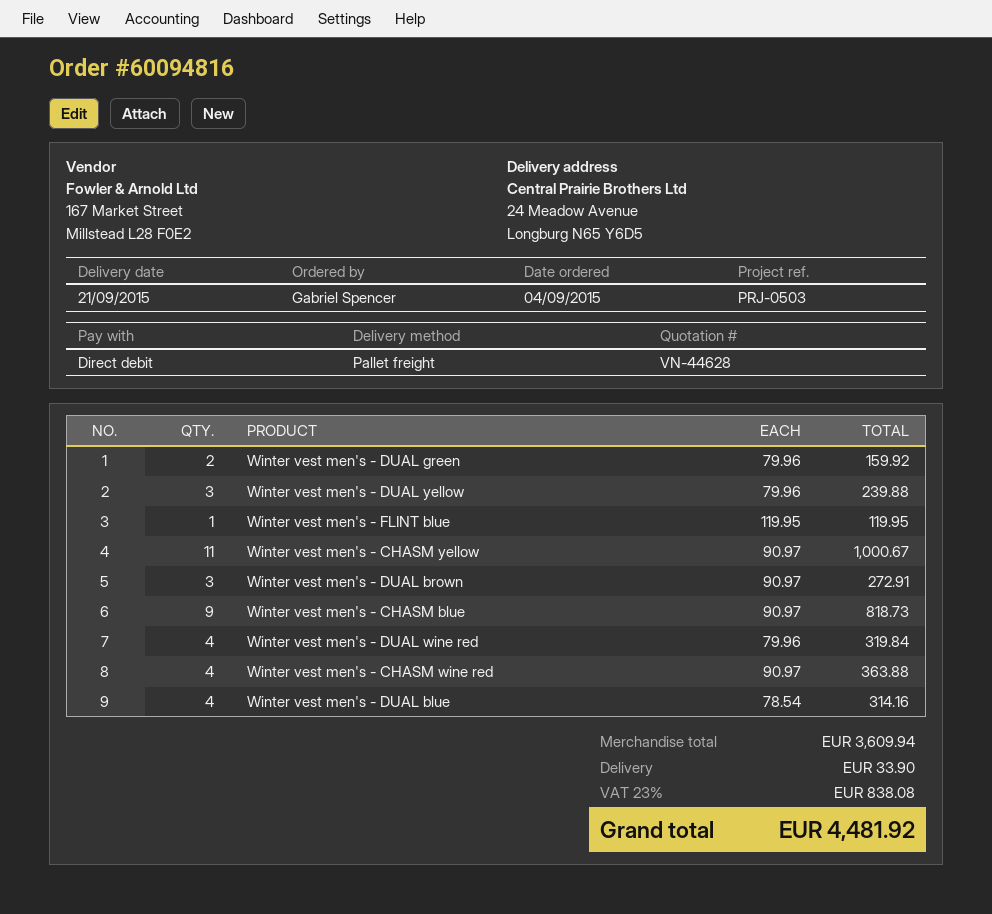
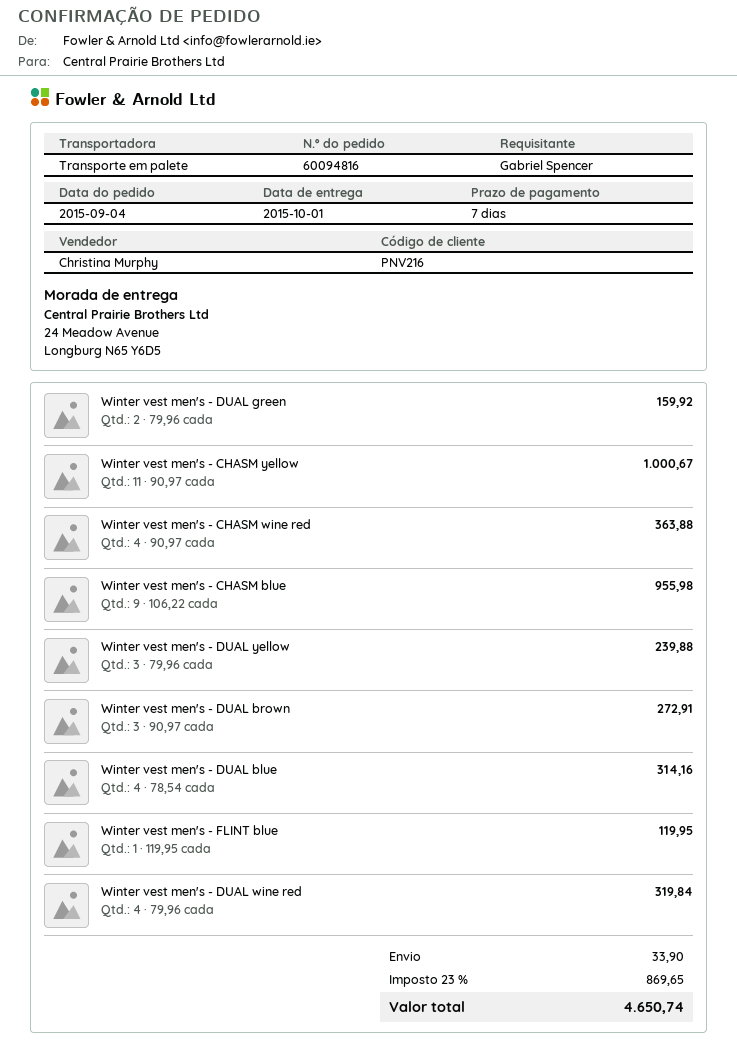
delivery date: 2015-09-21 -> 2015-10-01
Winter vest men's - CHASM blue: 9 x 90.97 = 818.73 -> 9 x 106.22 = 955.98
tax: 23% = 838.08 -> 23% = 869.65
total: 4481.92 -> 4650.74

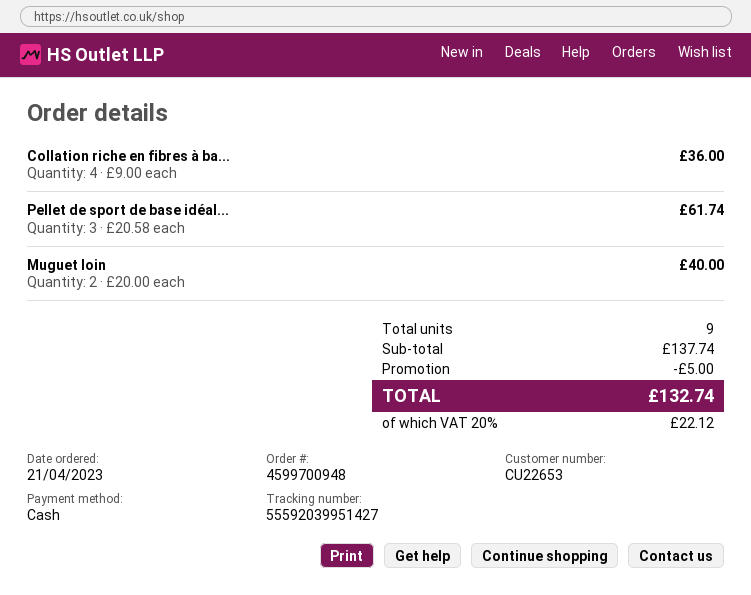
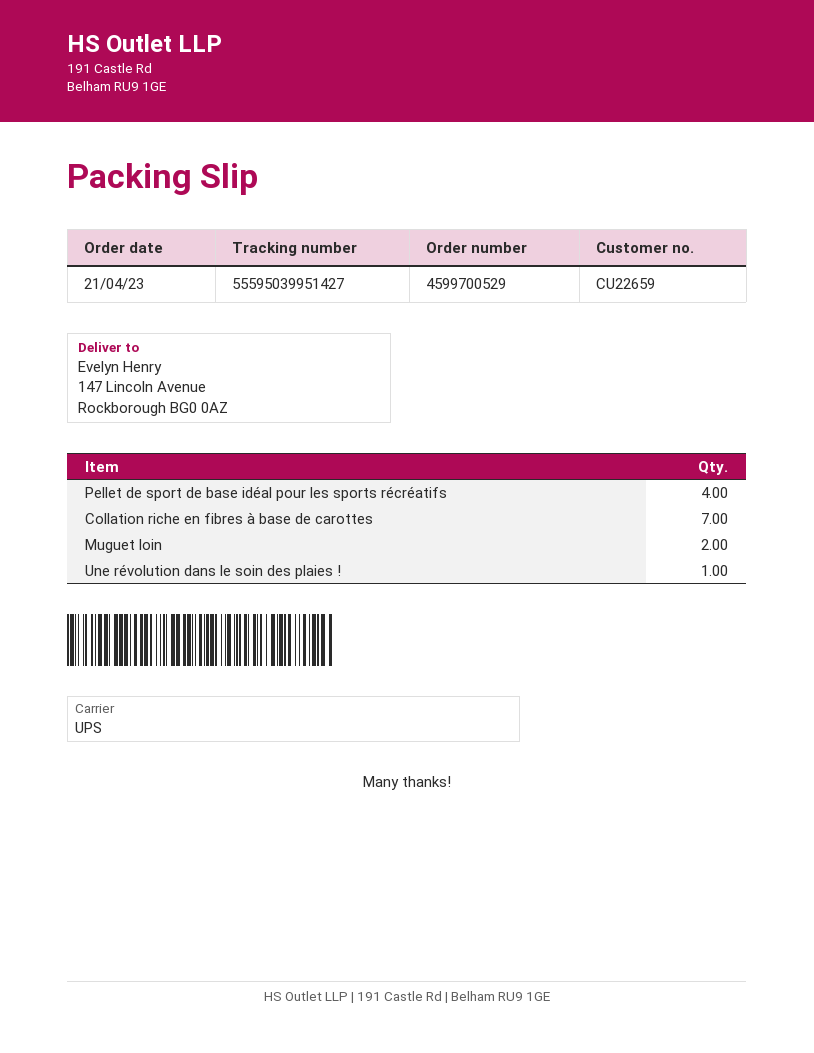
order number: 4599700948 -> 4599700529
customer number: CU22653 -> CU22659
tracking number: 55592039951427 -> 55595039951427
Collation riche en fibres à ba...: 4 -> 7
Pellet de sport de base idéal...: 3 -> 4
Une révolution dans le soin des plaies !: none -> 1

# [What is needed]
Show every line of the listing containing the string "number" by copying it.

# [Task response]
order number: 4599700948 -> 4599700529
customer number: CU22653 -> CU22659
tracking number: 55592039951427 -> 55595039951427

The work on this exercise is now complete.